Berbagai metode gadai emas untuk meningkatkan nilai pembiayaan tersebut, kata Mulya, tidak dianjurkan bank. "Informasi yang diberikan pihak ketiga kepada nasabah itu tidak memuat adanya top up karena asumsinya harga emas terus naik," ujar dia. Lantaran digunakan para spekulan, metode berkebun emas dan angsa emas akan dilarang BI.
Gadai emas di bank syariah dinilai tidak lagi untuk pembiayaan yang mendesak. Hal itu terlihat dari besarnya transaksi gadai emas di bank syariah per nasabah yang bisa mencapai miliaran rupiah. Bank Indonesia pernah mencatat transaksi seorang nasabah gadai emas di bank syariah dengan nilai hingga Rp 107 miliar.
Dengan nilai gadai emas tersebut, berat emas yang digadaikan bisa mencapai sekitar 21 gram. Berat itu dengan asumsi satu gram emas dihargai Rp 500 ribu dan Financing to Value (FTV) yang ditetapkan bank 100 persen.

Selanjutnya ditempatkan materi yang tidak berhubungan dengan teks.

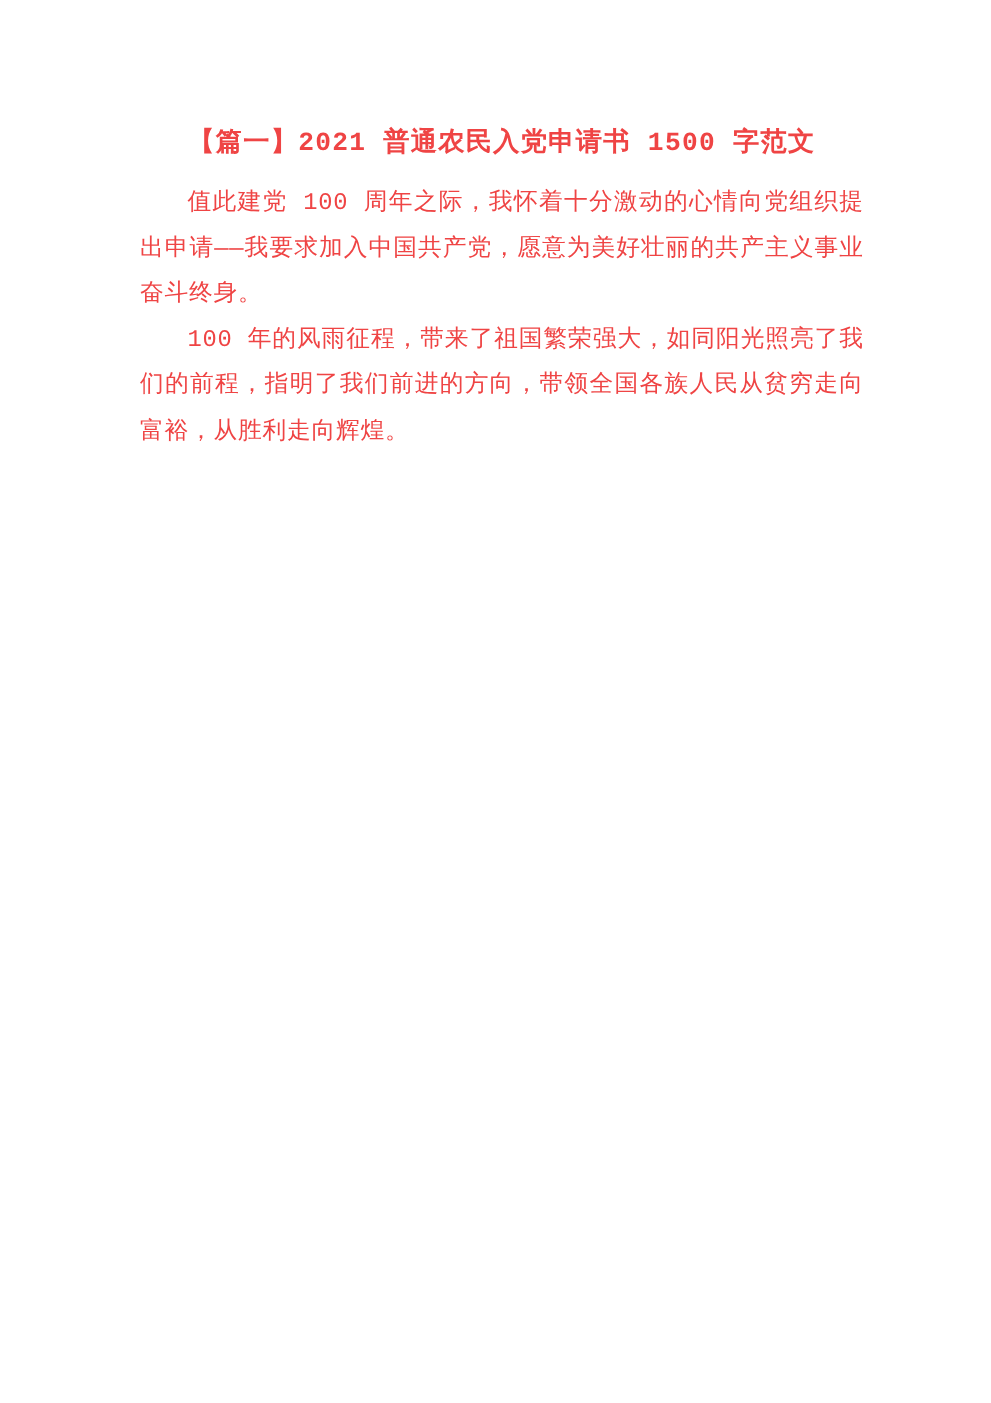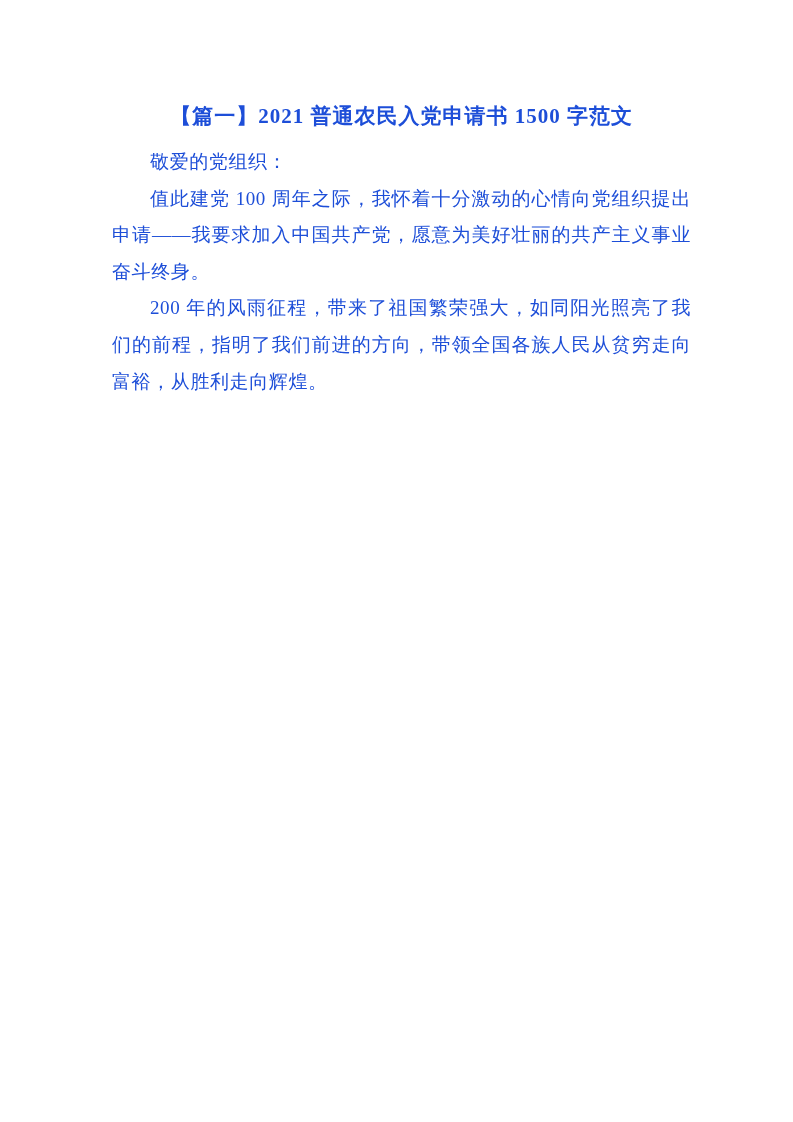"【篇一】2021 普通农民入党申请书 1500 字范文" .page { color: #1d4ed8 -> #ef4444; font-family: Liberation Serif, serif -> Liberation Mono, monospace }
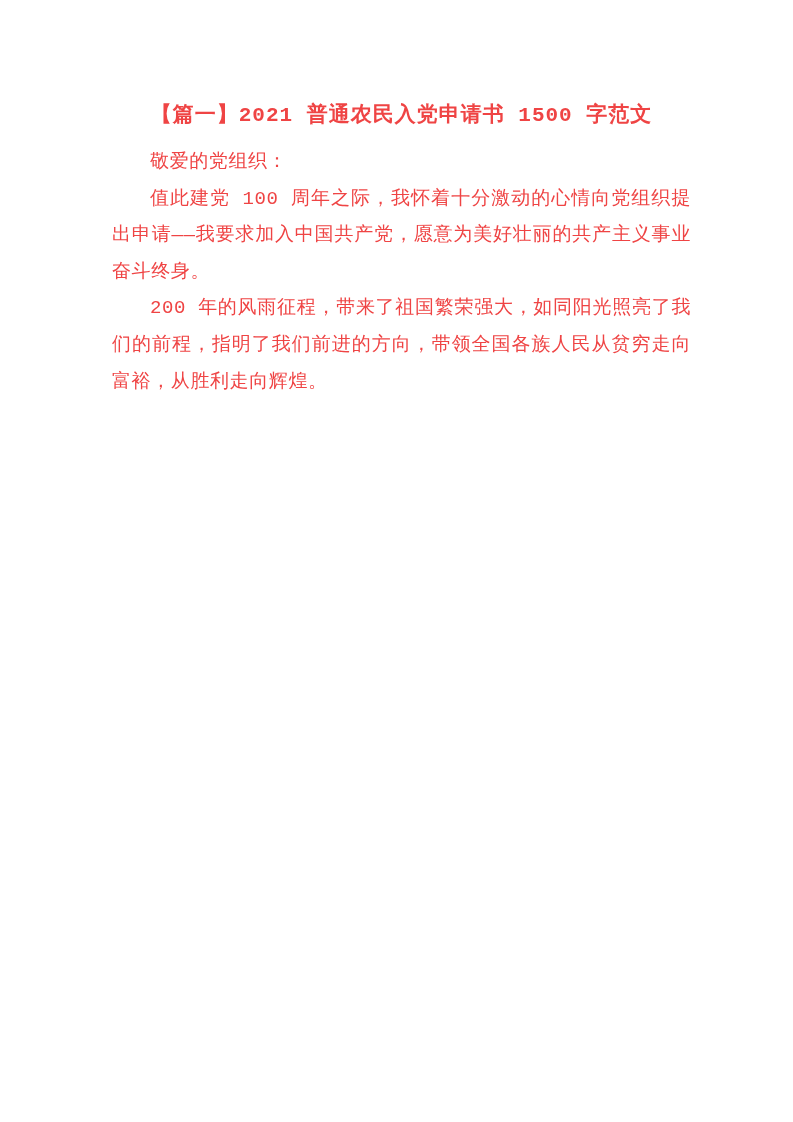"敬爱的党组织：" p { html: <p>敬爱的党组织：</p> -> none }
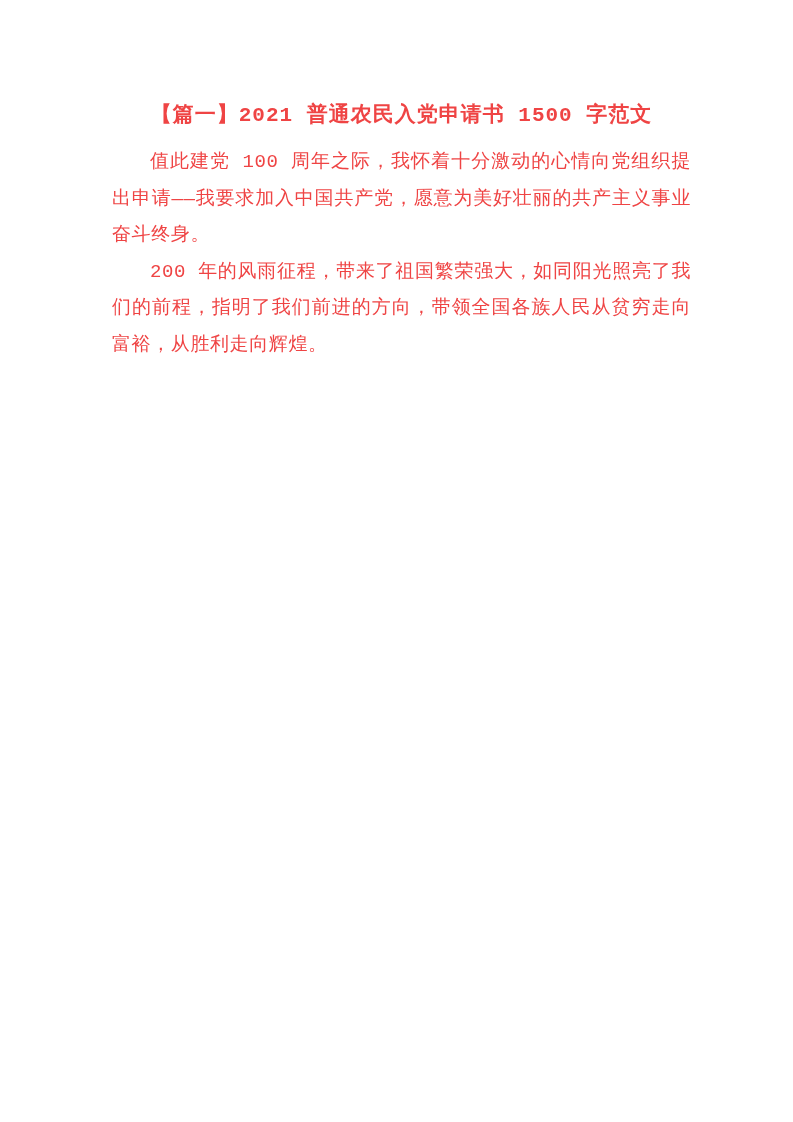"200" p { text: 200 -> 100 }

Modus gadai emas yang diterapkan bank untuk transaksi dengan nasabah memakai dua metode. Pertama, metode berkebun emas yakni gadai dilakukan berkali-kali (bertingkat). Kedua, menggunakan metode angsa emas yakni bank memberikan tambahan pembiayaan di luar nilai gadai emas yang diterima nasabah.